From how my logic works (which it doesn’t), i would assume:

  • I need to obtain the character world location
  • Then get the ‘ghost’ actors location (‘Get Actor Location’)
  • I would then have to find a point in between these two (close to the character)
  • Then if the ‘Ghost’ is out of these limits, than set its location to that limit (some how)

Hopefully this makes sense to you all, if not, please tell me what I need to elaborate this issue.

Thank you

Maybe you could create an invisible sphere component around the character with a custom collision on it that only affects the ghost, “physically” preventing it from passing through it’s radius.

But this will effect more than just that specific ‘ghost’. Isn’t there a way to do it using ‘Vector Length’?

Get world locations of both actors.
Get vector from object to the player (ie world location of object minus location of player) name this as “offset vector”
Normalize that vector (offset) name result as “direction vector”
Get length of “offset vector”, clamp it inside your limits (min to max distance from object to its ghost.)

Multiply direction by clamped length.

Something like this?

AHHHHH like this?

Normalize vector, this will give you vector with length of 1 that points into correct direction.
Then multiply it by how far you want ghostt from player.
and then add that vector to player location.

Edit.

Yes like this exactly. Result vector is what you want add or substract to player world location.
Or to mesh location. All depends where you want to have that ghost.

Ps.
To make ghost bit better you can scale it up or down. 1.1 if you make ghosts near source mesh. .9 or less if you want ghost near player.

So with that, how would i go about making the limits to this? For example; I wish to have the ghost to have a limit of ‘.1’ towards the character.

So i would have to say…

  • IF the ‘ghost’ is greater than the mesh location (+ .1 or something?), than set the ‘ghosts’ NEW location to the limits?

Also, will this work even if I move the mouse around the outside of the limits (as in, will the ghost try and follow my mouse around, but not going outside those limits)?

Well I understand you want to use vector length, but the whole point with custom collision settings is that it only affects what you want it to affect.

yeah but i would want to be able to expose these variables at a later time without exposing the collision values.

Also, i think this also effect the orientation of my camera. I believe this is normalising from my character (centre of the screen), to the edges of the window (0 = character location, and 1 = window boundaries).

Am i correct?

You are wrong.

Normalize - takes direction of vector, and makes its length exactly 1 and in same direction as input vector.
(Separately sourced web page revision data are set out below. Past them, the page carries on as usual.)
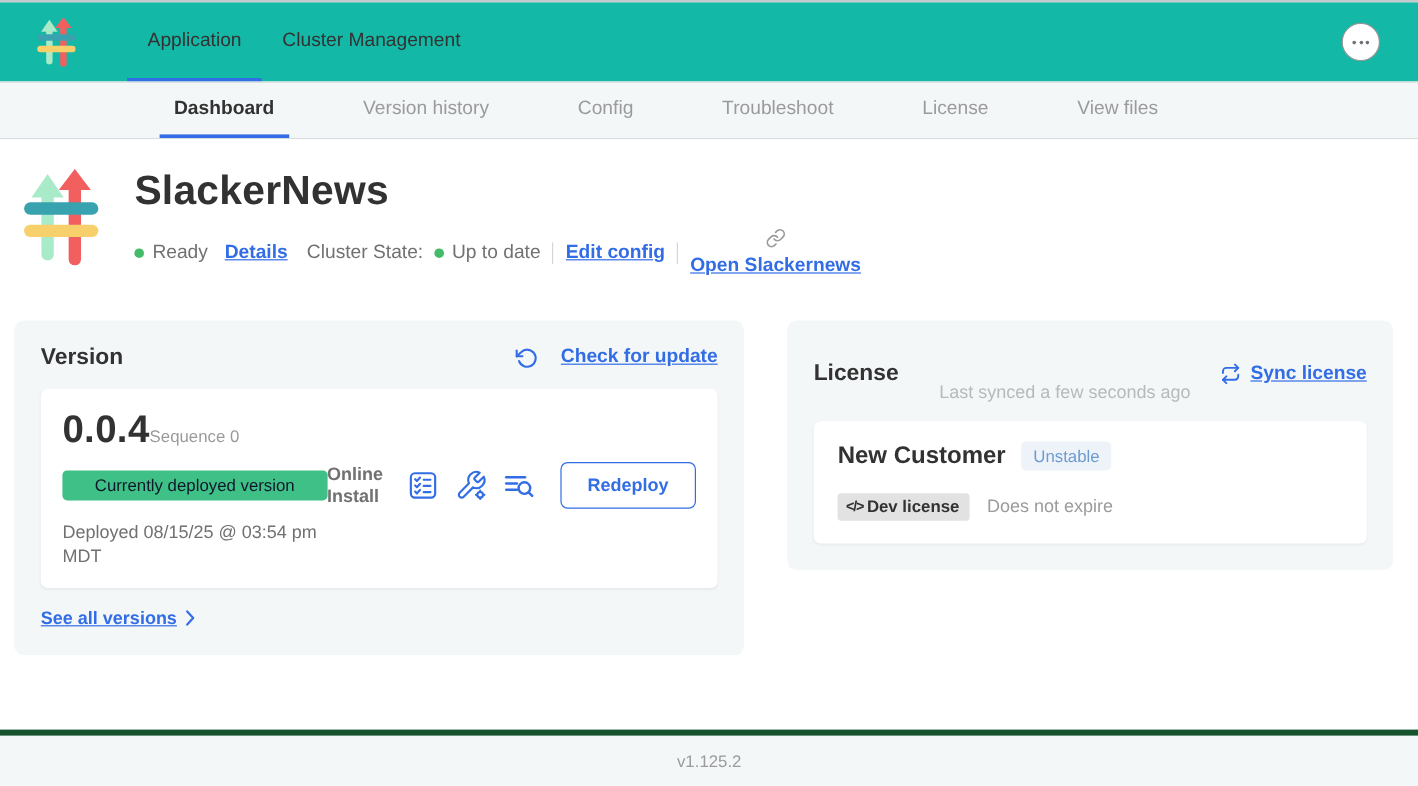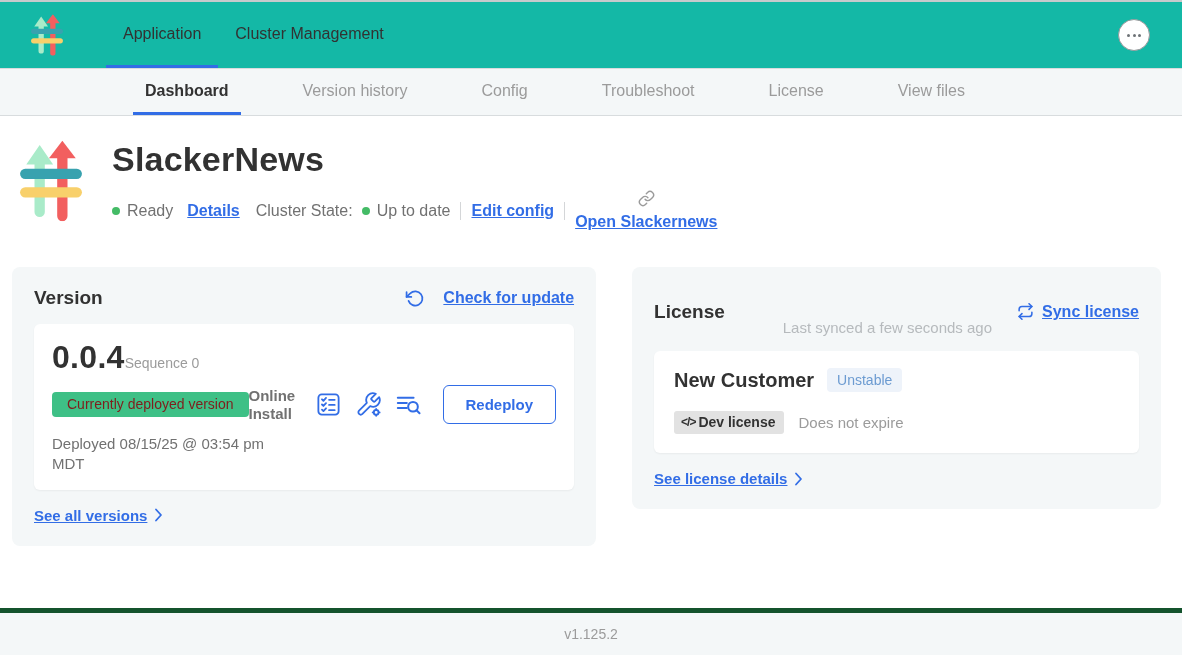--- a/index.html
+++ b/index.html
@@ -89,22 +89,22 @@
     margin-top: 15px; background: #fff; border-radius: 6px;
     padding: 15px 18px 16px; box-shadow: 0 1px 2px rgba(50,50,50,.06);
   }
 
   
   .version-line { display: flex; align-items: baseline; }
   .version-number { font-size: 32px; font-weight: 800; color: var(--text-dark, #323232); letter-spacing: .3px; }
   .sequence { font-size: 14px; color: var(--text-muted, #9b9b9b); }
   .version-mid { display: flex; align-items: center; margin-top: 9px; }
   .deployed-badge {
-    background: var(--badge-green, #3ec086); color: #7f1d1d;
-    font-size: 14px; padding: 4px 15px 5px; border-radius: 4px; white-space: nowrap;
+    background: var(--badge-green, #3ec086); color: #0f172a;
+    font-size: 14px; padding: 4px 27px 5px; border-radius: 4px; white-space: nowrap;
   }
   .version-actions { margin-left: auto; display: flex; align-items: center; gap: 13px; }
   .install-type {
     width: 50px; font-size: 15px; font-weight: 600; line-height: 1.15;
     color: var(--text-gray, #717171); margin-right: 3px;
   }
   .icon-btn { width: 27px; height: 27px; background: none; border: none; padding: 0; cursor: pointer; display: flex; }
   .icon-btn svg { width: 100%; height: 100%; }
   .redeploy-btn {
     margin-left: 8px; background: #fff; border: 1px solid var(--accent, #326de6);
@@ -321,26 +321,20 @@
           </div>
           <div class="license-line">
             <span class="dev-badge">
               <span class="code-glyph">&lt;/&gt;</span>
               <span>Dev license</span>
             </span>
             <span class="expiry">Does not expire</span>
           </div>
         </div>
 
-        <div class="see-link-row">
-          <a class="blue-link card-link">See license details</a>
-          <svg class="chev" viewBox="0 0 8 14">
-            <polyline points="1.5 1.5 6.5 7 1.5 12.5" class="st" stroke="#326de6" stroke-width="1.8"></polyline>
-          </svg>
-        </div>
       </section>
 
     </div>
   </main>
 
   <footer>
     <span>v1.125.2</span>
   </footer>
 
 </div>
So steps I described above do this:

  1. remember direction from player to object.
  2. calculate distance from player to object
  3. clamp ie. calculate new distance you want put ghost object in
  4. place that ghost object either at some distance from player or from mesh.

Hey nawrot. Thanks for the help, but i think i have figured out what i needed…

However

Now i just have to figure out how to set the new location of the ‘Ghost’ actor to where it’s Last limited location was

And also update it to where my cursor is (without it going passed the boundaries).

Any ideas?

I wrote you formula how to calculate new ghost location. My both posts were about finding location for ghost mesh. That was answer to problem you wrote about.